Sheriff Bukowski worked diligently over the years to deal with the increasing challenge of limited space in the downtown detention center (400 East Merchant St., Kankakee, IL).  After several failed referendums, Sheriff Bukowski worked with former Illinois Governor (and Kankakee native) George Ryan to obtain monies from Ryan’s Illinois FIRST Program that ultimately allowed for the creation of a new detention center (the Jerome Combs Detention Center).  Today, JCDC serves as the primary jail in Kankakee County, while the Sheriff’s Office continues to operate the downtown facility as well.  Sheriff Bukowski was able to acquire funds that allowed for an addition to JCDC, ultimately allowing for additional inmate space, as well as additional room for future expansion.  The Jerome Combs Detention Center (JCDC) was named after Kankakee County Correctional Officer Jerome Combs, who was killed in the line of duty on February 27, 1986.


Sheriff Tim Bukowski has worked alongside several law enforcement agencies (including the Cook County Sheriff’s Office and the United States Marshal’s Service) to rent extra space in Kankakee County’s Detention Centers to agencies lacking the space.  While this effort helps to alleviate crisis in other counties, Bukowski has been able to utilize this program to acquire significant funds since it’s inception several years ago.




Citizen of the Year – In 1978 Sheriff Bukowski was recognized by the Kankakee Area Jaycee’s as the “Citizen of the Year” in recognition for his roll in capturing two armed bank robbers following a shoot-out in rural Momence, Illinois.

Alumni of the Year – In 1999, the Kankakee Community College Alumni Association recognized Sheriff Bukowksi as its “Alumni of the Year” at its annual dinner.



Sheriff Bukowski is recognized by his peers as a leader in law enforcement. U.S.

Attorney Frances Hulin of the Central District of Illinois appointed Bukowski to the Law Enforcement Coordinating Committee.

Illinois Attorney General Jim Ryan appointed Sheriff Bukowski to his Child Abduction Task Force.

Illinois Governor George Ryan appointed Sheriff Bukowski to the board of the prestigious Illinois Criminal Justice Information Authority in 1999.

Sheriff Bukowski was selected to serve as Chairman of the Illinois Sheriff’s Association Correction’s Committee and serves on the Association’s Legislative and Training Committees.

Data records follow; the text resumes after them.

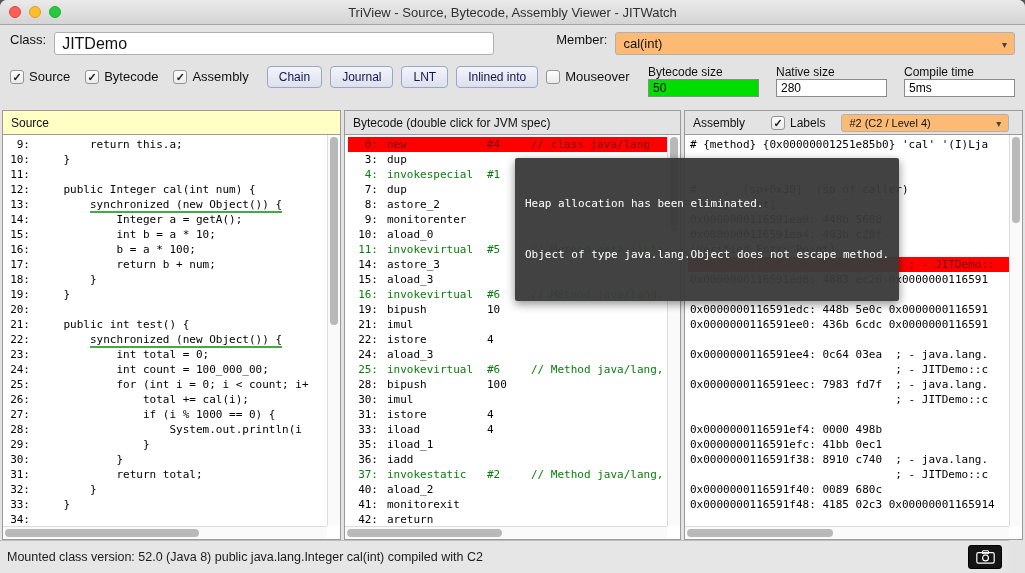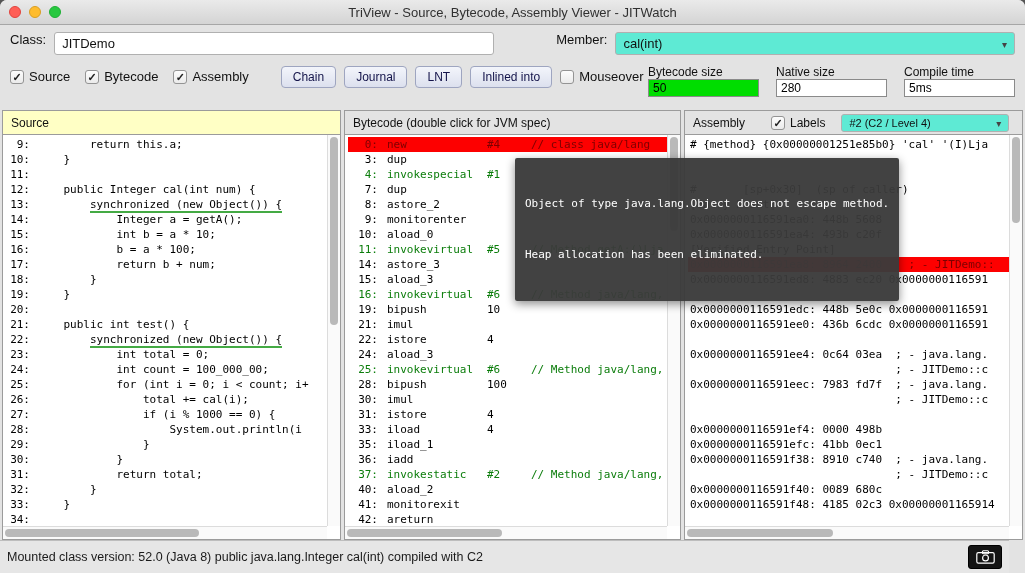"JITDemo" .class-input { font-size: 13px -> 16px }
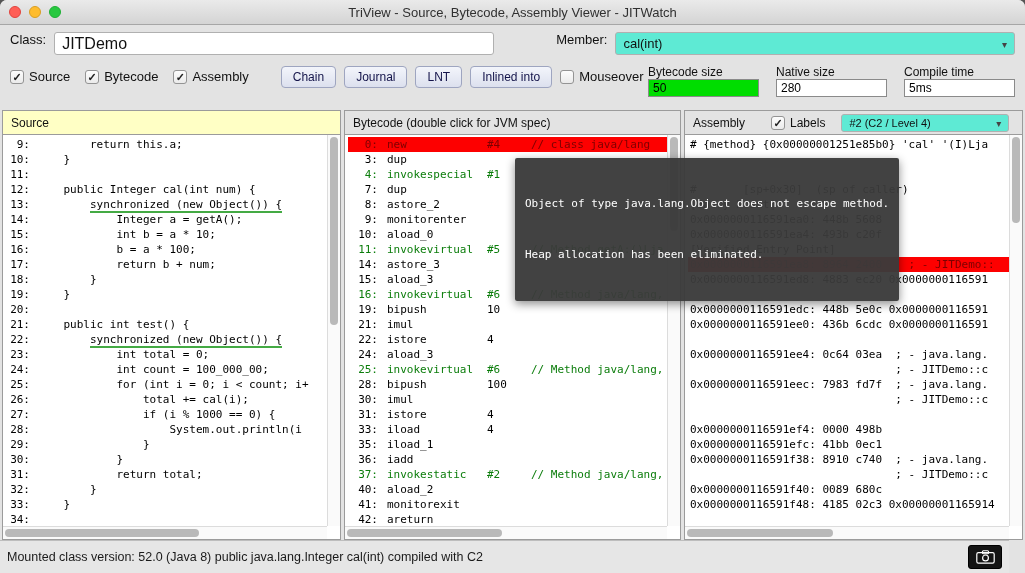"cal(int)" .dropdown { background: #5eead4 -> #fdba74 }
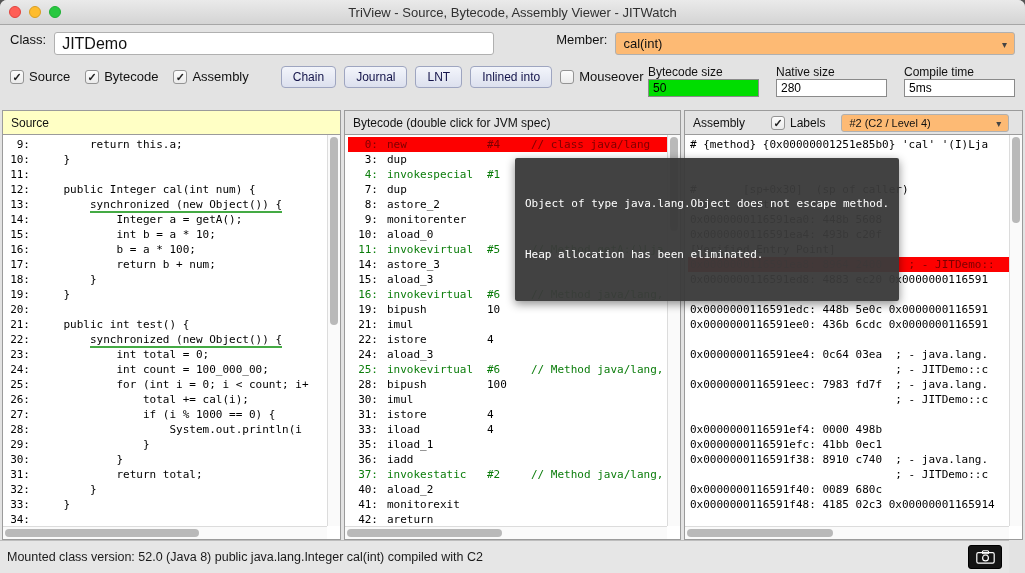"Chain" .tb-btn.first { margin-left: 32px -> 18px }
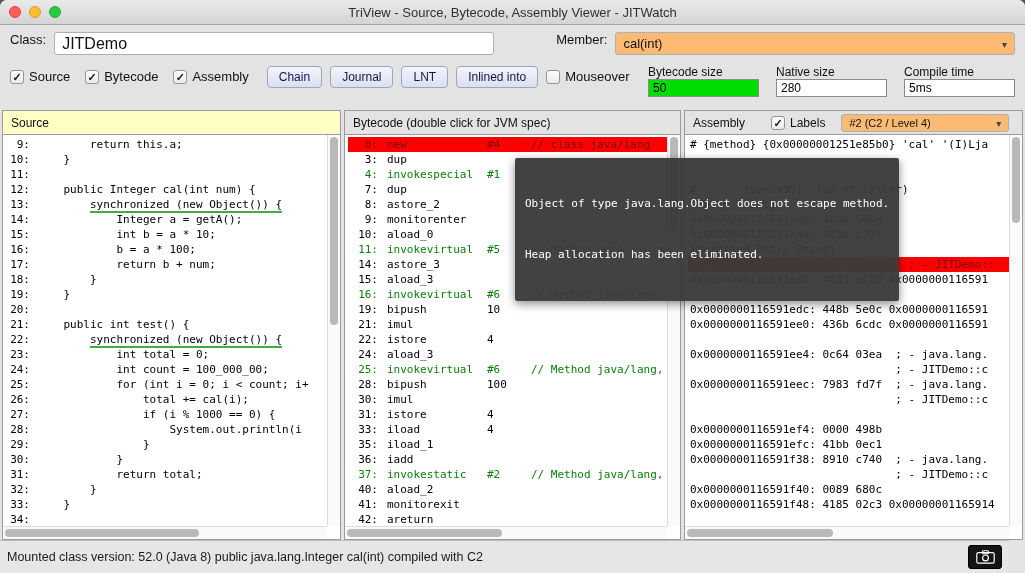"Object of type java.lang.Object does" div { order: before "Heap allocation has been eliminated." -> after "Heap allocation has been eliminated." }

Bukowski also served as Chairman of the Kankakee Area Metropolitan Enforcement Group (KAMEG), President of the Eastern Illinois Law Enforcement Administrators Association in addition to serving on many boards including the ETSB 911 board and the Tri-County Stolen Auto Task Force.



Sheriff Bukowski earned a Bachelor of Arts in Social Justice degree from Lewis University in Romeoville, IL where he graduated magna cum laude with a major in Social Justice.

The Sheriff attended Governors State University in University Park, IL and has accrued over 30 semester hours towards a Master’s Degree in Public Administration.

He also earned two Associate degrees from Kankakee Community College with an Associate Degree of Arts and Science and an Associate Degree in Applied Science (Law Enforcement).

Sheriff Bukowski additionally earned nine semester hours of graduate credit from the University of Virginia.

The Sheriff is a graduate of Clifton Central High School.



Sheriff Bukowski is an ardent supporter of continuing education and is a graduate of the prestigious eleven week academy at the Federal Bureau of Investigation (FBI) National Academy conducted in Quantico, VA. Bukowski is only the tenth law enforcement official from Kankakee County to have been selected to attend the FBI National Academy founded in 1932.

Bukowski is also a graduate of the two week National Sheriff’s Institute which was also held in Quantico, VA.

He additionally is a graduate of the two week National Institute of Corrections program held in Longmont, CO. The Sheriff is a graduate of the Illinois Law Enforcement Executive Institute and is a graduate of the nine week Cook County Sheriff’s Police Academy.

Sheriff Bukowski completed numerous specialized training courses including the two week course titled “Criminal Investigation” and the one week course “Law for Police” both conducted at the University of Illinois at Urbana in addition to numerous other courses including one week classes in “Evidence Collection”, “Police Photography” and “Fingerprint Classification.”